## Data records

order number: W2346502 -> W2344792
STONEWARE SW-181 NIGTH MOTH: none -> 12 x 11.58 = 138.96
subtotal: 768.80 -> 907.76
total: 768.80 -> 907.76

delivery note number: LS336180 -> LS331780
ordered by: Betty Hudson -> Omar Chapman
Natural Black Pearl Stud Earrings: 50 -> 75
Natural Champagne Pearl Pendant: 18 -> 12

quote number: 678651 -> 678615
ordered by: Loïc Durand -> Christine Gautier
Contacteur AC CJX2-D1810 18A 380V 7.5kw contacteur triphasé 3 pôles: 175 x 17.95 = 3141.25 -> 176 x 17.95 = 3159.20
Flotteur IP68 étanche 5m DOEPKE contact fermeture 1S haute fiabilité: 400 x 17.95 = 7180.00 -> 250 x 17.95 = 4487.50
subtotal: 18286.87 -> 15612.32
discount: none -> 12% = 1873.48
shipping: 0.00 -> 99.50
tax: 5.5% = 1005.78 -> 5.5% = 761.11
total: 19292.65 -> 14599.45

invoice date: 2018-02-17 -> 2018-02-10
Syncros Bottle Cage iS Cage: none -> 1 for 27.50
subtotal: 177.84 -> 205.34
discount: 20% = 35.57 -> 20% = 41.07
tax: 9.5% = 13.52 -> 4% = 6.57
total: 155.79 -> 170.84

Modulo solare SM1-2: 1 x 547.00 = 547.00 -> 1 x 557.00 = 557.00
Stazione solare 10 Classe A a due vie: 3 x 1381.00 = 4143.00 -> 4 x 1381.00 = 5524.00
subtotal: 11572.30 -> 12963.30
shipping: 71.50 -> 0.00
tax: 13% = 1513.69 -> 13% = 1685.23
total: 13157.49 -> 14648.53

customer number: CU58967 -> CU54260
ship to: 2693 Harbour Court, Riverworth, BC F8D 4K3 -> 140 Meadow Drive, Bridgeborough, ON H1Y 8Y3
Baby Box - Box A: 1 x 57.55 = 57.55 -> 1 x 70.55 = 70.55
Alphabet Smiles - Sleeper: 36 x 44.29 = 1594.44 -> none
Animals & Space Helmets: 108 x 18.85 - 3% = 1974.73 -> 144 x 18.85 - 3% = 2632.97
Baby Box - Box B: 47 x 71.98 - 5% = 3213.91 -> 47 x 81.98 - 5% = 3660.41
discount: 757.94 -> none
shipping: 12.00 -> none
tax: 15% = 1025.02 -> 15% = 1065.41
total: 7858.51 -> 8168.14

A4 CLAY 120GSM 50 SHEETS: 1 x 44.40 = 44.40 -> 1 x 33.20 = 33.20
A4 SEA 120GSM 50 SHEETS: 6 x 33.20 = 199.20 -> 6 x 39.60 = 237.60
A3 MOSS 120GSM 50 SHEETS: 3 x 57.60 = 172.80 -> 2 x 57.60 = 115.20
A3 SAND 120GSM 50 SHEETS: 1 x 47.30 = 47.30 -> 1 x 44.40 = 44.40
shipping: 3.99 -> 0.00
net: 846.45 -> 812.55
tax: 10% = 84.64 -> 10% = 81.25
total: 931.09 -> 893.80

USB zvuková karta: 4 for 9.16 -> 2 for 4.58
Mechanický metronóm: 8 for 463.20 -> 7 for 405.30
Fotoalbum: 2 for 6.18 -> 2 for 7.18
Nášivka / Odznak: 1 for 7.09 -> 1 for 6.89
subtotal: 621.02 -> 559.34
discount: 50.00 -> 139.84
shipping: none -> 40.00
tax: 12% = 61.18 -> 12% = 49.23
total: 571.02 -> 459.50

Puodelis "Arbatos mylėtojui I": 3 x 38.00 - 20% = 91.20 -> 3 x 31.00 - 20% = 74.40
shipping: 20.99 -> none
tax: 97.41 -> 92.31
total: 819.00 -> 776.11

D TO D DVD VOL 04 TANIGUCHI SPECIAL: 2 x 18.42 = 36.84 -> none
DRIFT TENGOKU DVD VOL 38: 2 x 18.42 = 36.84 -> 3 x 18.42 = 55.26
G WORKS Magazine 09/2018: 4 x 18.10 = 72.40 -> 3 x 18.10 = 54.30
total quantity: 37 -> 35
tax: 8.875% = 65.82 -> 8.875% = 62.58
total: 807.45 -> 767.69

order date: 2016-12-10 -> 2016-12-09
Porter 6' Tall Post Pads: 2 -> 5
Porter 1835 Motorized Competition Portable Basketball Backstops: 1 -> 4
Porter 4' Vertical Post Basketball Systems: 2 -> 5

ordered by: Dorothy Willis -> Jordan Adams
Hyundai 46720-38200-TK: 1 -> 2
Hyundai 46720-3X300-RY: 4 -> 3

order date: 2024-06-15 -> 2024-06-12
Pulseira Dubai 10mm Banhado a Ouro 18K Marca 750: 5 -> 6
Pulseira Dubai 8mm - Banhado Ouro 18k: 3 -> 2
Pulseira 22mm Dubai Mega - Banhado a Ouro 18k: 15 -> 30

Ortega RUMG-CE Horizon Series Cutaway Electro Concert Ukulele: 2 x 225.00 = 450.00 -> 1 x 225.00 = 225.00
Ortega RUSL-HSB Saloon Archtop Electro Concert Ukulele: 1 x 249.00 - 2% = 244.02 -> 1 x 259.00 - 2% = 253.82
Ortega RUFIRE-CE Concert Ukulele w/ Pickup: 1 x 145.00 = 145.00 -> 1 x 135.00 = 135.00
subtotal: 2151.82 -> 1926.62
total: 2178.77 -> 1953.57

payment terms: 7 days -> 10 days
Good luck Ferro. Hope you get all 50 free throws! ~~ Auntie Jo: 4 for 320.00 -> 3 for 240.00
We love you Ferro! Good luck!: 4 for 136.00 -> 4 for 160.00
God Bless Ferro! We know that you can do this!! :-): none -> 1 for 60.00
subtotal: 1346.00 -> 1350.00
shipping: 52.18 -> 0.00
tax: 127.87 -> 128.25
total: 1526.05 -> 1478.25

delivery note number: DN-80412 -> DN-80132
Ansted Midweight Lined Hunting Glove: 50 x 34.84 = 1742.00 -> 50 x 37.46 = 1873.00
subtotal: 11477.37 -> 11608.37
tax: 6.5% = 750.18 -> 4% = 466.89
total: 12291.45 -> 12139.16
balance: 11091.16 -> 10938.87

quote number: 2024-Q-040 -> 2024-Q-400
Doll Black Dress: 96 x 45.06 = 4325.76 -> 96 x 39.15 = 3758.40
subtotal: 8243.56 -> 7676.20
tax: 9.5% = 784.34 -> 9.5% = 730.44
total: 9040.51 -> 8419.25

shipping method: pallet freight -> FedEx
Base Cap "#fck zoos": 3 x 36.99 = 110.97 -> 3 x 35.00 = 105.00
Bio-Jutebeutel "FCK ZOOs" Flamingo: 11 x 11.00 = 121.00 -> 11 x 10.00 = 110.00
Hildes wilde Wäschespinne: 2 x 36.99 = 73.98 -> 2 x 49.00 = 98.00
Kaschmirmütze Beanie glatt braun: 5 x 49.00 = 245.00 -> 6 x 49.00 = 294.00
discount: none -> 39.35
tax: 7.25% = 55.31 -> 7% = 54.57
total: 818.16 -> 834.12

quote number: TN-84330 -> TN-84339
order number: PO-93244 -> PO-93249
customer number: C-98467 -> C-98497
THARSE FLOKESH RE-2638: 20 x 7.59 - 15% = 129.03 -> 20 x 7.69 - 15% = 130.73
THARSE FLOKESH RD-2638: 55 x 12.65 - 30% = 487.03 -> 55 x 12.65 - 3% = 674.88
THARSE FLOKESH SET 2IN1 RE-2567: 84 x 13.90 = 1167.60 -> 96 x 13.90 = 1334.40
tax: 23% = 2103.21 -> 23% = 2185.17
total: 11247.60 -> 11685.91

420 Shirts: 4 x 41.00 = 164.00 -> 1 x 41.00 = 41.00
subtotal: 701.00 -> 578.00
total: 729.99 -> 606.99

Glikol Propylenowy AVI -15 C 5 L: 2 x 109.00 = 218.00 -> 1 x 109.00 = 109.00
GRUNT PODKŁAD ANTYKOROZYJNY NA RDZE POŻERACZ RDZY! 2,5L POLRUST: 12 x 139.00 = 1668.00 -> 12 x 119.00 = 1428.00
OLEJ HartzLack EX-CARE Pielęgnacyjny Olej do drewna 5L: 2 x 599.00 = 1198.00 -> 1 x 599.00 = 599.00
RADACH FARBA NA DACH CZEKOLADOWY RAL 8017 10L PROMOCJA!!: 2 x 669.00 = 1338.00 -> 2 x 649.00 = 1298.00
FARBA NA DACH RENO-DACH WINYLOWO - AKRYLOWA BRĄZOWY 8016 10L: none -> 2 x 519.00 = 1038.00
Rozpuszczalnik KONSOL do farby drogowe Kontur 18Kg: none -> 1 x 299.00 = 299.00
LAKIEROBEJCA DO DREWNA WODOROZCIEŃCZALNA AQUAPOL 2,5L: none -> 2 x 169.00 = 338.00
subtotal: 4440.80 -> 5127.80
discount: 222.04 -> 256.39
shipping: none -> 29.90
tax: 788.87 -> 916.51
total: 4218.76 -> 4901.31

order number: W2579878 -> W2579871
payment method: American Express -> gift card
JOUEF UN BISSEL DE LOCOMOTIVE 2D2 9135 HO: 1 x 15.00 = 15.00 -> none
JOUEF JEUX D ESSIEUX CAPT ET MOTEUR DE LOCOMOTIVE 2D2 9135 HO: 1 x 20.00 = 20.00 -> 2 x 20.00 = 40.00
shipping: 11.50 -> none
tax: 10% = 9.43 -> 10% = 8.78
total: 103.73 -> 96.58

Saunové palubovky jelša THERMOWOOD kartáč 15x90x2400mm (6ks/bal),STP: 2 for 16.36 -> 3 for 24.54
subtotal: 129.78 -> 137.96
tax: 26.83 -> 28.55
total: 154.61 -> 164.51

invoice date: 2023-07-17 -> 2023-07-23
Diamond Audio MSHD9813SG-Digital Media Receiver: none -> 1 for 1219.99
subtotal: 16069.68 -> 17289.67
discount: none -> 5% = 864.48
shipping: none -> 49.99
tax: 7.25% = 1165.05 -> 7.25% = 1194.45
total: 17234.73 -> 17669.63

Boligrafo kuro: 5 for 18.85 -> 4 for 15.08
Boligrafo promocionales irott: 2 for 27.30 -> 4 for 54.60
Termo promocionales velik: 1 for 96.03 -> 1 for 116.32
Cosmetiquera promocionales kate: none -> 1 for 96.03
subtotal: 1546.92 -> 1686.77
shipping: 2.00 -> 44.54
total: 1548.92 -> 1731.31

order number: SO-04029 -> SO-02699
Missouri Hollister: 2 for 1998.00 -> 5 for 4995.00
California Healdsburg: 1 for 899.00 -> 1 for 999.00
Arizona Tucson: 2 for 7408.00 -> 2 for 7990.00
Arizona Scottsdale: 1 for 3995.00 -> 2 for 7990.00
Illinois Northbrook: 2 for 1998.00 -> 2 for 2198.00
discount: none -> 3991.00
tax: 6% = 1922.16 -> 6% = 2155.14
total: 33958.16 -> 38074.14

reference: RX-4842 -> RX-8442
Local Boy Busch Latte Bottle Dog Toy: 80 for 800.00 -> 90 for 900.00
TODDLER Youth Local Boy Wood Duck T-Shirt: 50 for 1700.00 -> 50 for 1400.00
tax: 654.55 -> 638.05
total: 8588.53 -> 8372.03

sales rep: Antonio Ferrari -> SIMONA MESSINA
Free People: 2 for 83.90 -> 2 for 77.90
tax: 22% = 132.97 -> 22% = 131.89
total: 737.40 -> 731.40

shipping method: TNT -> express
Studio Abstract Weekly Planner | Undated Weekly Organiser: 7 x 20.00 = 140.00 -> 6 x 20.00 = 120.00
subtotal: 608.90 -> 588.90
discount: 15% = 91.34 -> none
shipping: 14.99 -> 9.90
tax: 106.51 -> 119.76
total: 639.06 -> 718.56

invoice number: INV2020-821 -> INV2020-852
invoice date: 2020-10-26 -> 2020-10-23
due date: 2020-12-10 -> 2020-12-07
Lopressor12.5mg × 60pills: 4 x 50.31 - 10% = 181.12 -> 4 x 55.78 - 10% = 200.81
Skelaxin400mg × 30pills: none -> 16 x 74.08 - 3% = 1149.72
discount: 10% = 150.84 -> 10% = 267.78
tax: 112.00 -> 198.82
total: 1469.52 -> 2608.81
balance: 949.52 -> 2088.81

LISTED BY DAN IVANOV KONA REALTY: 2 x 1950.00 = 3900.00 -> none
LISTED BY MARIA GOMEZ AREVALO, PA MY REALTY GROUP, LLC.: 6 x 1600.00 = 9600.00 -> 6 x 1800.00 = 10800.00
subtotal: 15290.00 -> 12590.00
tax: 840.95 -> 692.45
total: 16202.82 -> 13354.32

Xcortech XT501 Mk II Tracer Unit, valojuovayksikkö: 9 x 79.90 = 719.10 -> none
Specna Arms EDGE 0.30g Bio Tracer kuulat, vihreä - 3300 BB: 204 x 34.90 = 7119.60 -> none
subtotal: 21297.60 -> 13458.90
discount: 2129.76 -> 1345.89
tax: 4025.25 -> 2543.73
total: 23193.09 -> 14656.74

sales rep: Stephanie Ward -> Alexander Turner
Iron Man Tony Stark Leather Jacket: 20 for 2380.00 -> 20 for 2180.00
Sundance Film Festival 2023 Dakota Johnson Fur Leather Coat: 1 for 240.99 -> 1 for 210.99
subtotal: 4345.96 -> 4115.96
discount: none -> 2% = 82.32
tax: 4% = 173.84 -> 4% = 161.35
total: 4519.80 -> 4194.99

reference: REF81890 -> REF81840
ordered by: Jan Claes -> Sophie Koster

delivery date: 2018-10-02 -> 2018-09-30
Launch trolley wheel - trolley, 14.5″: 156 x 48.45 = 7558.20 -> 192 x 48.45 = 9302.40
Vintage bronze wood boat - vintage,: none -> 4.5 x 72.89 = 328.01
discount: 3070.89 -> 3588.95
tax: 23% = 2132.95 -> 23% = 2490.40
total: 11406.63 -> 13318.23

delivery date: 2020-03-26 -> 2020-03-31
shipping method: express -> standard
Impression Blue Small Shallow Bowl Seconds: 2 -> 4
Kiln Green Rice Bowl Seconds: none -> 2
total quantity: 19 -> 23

## Task to complete
Copy out only the lines of the records above from the one with "total: 2178.77 -> 1953.57" through the one with "We love you", exactly as they stand, both included.

## Task response
total: 2178.77 -> 1953.57

payment terms: 7 days -> 10 days
Good luck Ferro. Hope you get all 50 free throws! ~~ Auntie Jo: 4 for 320.00 -> 3 for 240.00
We love you Ferro! Good luck!: 4 for 136.00 -> 4 for 160.00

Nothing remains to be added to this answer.